Starting from Li transport in anti-perovskite structures, diffusion paths associated with Li+ vacancies occur with a Li+ ion migrating into a nearest vacancy site of its kind, thus leaving a vacancy behind. The process for such a migration mechanism is identified from CI-NEB, as is illustrated in the lower panel images of Fig. 7(a), which captures the typical states for a Li+ ion diffusing into a neighboring vacancy along the edge of an S centered octahedral unit (Li6S) in Li3SI. The activation energy barrier is 0.27 eV (Table 3), which is very close to that in a typical LGPS electrolyte.6,7

image file: c7ta08698a-f7.tif
Fig. 7 Calculated energy barriers for the migration of Li+ ions in Li3SI along (a) the Li+ vacancy diffusive pathway and (b) the interstitial channel in a dumbbell pathway.
Table 3 Summary of data for ionic diffusion and conductivity, with reference to data from literature. Data from this work are shown in bold
System E a (eV) ρ (1023 cm−3) D 300 K (cm2 s−1) σ (mS cm−1)
300K 223K
Li3OCl vac 0.35exp15,16 0.488 3.23 × 10−10 0.2exp16
0.303AIMD18 0.12AIMD18
0.31AIMD 0.1AIMD
Li3OCl int 0.26exp17 0.530 3.53 × 10−9 0.85exp17
0.27AIMD 1.1AIMD
Li3SI vac 0.27CINEB
Li3SI int 0.16CINEB
Li6OSI2 vac 0.26AIMD 0.393 8.09 × 10−9 1.03AIMD
Li6OSI2 int 0.107, 0.16CINEB
0.22AIMD 0.393 2.07 × 10−8 5.0AIMD
Li25O4S5I7 0.026, 0.053CINEB
0.18AIMD 0.393 5.11 × 10−8 12.5AIMD 1.1AIMD
LGPS 0.22exp6,7 0.205 7.63 × 10−8 10exp6,7 0.5AIMD
0.21AIMD50 9AIMD50
0.23AIMD 9.7AIMD
0.217CINEB c-axis
0.615CINEB a-axis

For the migration of an interstitial Li+ ion in an anti-perovskite phase such as Li3SI, structural relaxation reveals that the presence of an interstitial Li+ tends to offset a vertex Li+ of an Li6S octahedron from its ideal position, thus forming a dumbbell coordination with the approaching interstitial Li+ at the vertex point. Such a dumbbell formation-decomposition was identified by Emly et al. as the dictating mechanism for the migration of interstitial Li+ ions.20 The dumbbell-linked pathway for the transportation of an interstitial Li+ is depicted in the lower panel images of Fig. 7(b). Initially, the first interstitial Li+ (1) offsets its vertex neighbor into the second position (2) to form a dumbbell-like microscopic configuration (1–2), while the third Li+ stays at another vertex site. It follows that the first Li+ then fills the previous vertex site of Li+ (2) when the latter offsets Li+ (3) to form another dumbbell coordination (2–3). The activation energy barrier along such a pathway is 0.16 eV, which is about one-third lower than that associated with the vacancy mechanism.

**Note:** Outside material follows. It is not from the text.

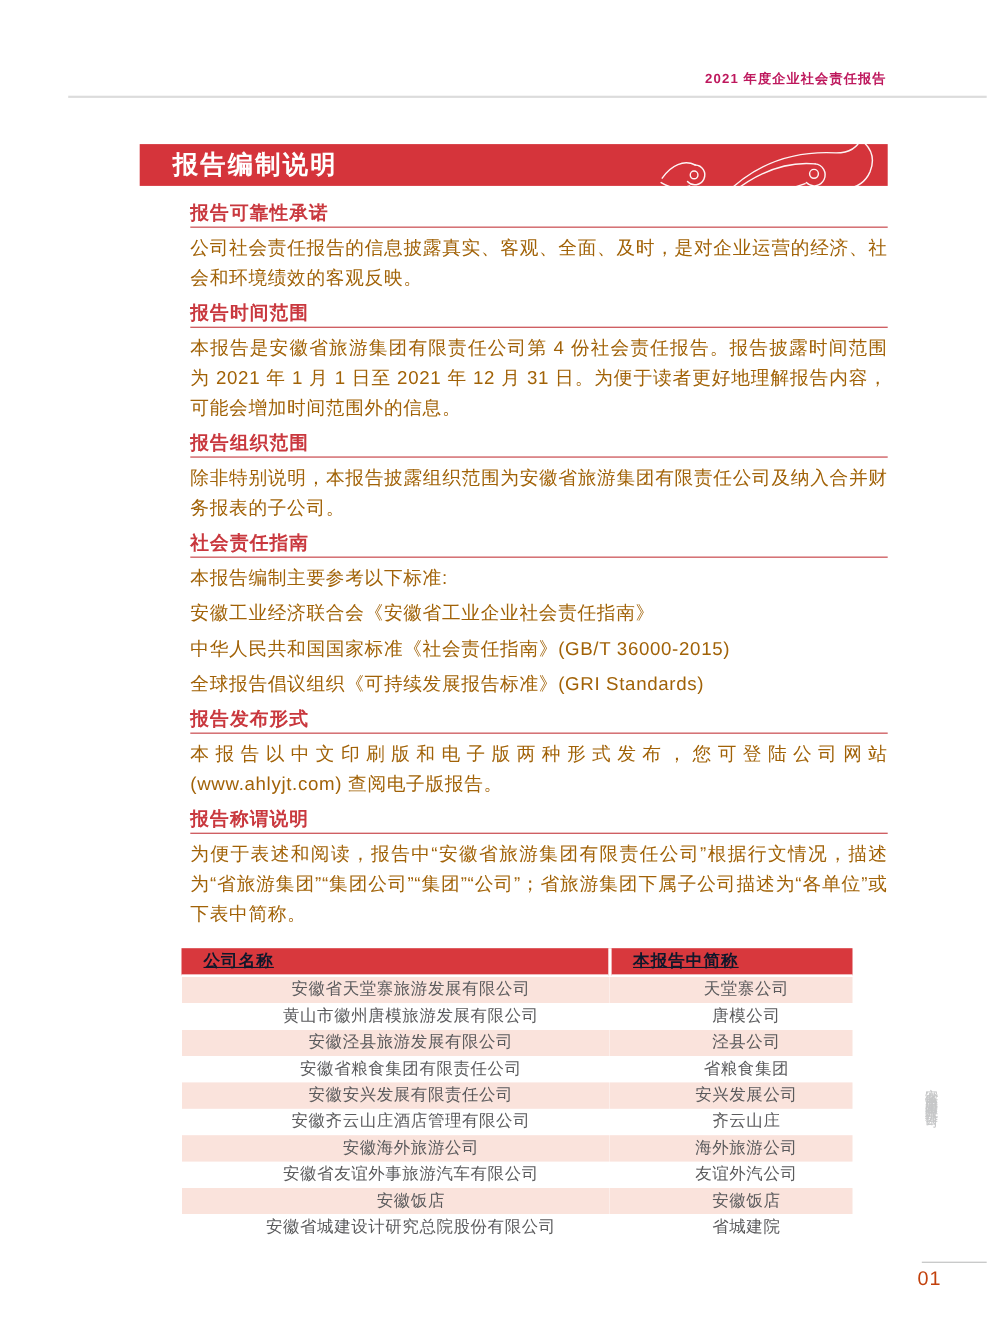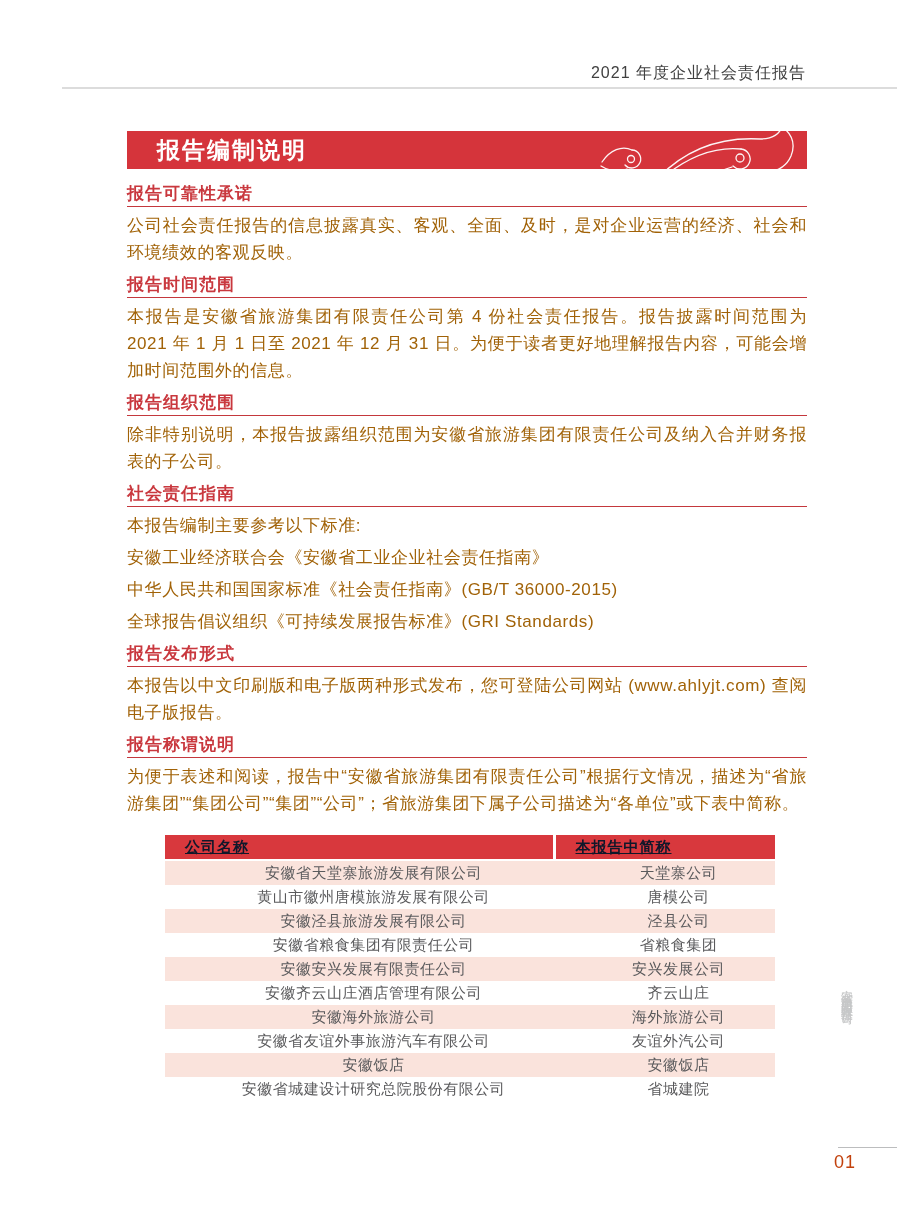"2021 年度企业社会责任报告" .running-header { color: #404040 -> #be185d; font-size: 16px -> 12px; font-weight: normal -> bold }
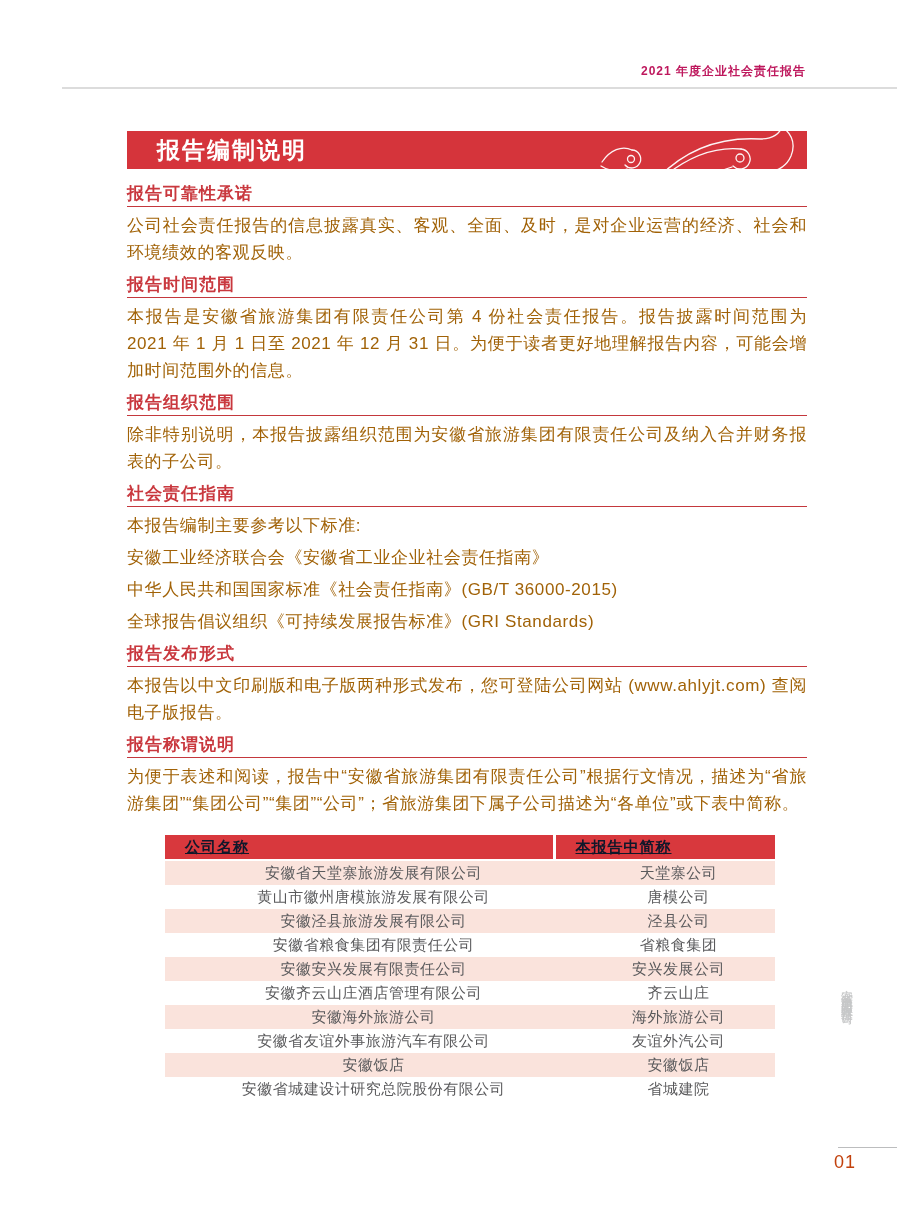"报告可靠性承诺" .section { margin-left: none -> 46px }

Similarly, Li+ diffusing along vacancy and dumbbell pathways in the Li3OCl compound were also calculated. Along the vacancy pathway, the activation barrier was 0.35 eV for Li3OCl, which is in excellent agreement with the reported value from NEB or AIMD simulation18–20 and the experimental value of 0.35 eV.15,16 Such an activation barrier is one-quarter higher than the 0.27 eV barrier in Li3SI. Along the dumbbell pathway in Li3OCl, the energy barrier is 0.162 eV, which agrees well with the previously calculated value of 0.17 eV.19

The charge density distributions for the mid-path sections along the vacancy pathway in Li3OCl and Li3SI are compared in Fig. 8(a) and (b). The charge maps correspond to the blue-dashed line linked frameworks as the bottlenecks for a Li+ ion to squeeze through. The triangular bottleneck gate constructed by Cl–O–Cl and I–S–I are considerably different in size, with S replacement of O leading to a larger gate, making it easier for Li to go through. The lower electronegativity of S than that of O is behind the weaker bonding associated with S substitution of O. Obvious charge overlap between Cl and Li+ can be found from Fig. 8(a), while there is little charge overlap between I and Li+ in Fig. 8(b). Therefore, the weaker bonding in Li3SI leads to a lower activation barrier for Li+ diffusion than in Li3OCl.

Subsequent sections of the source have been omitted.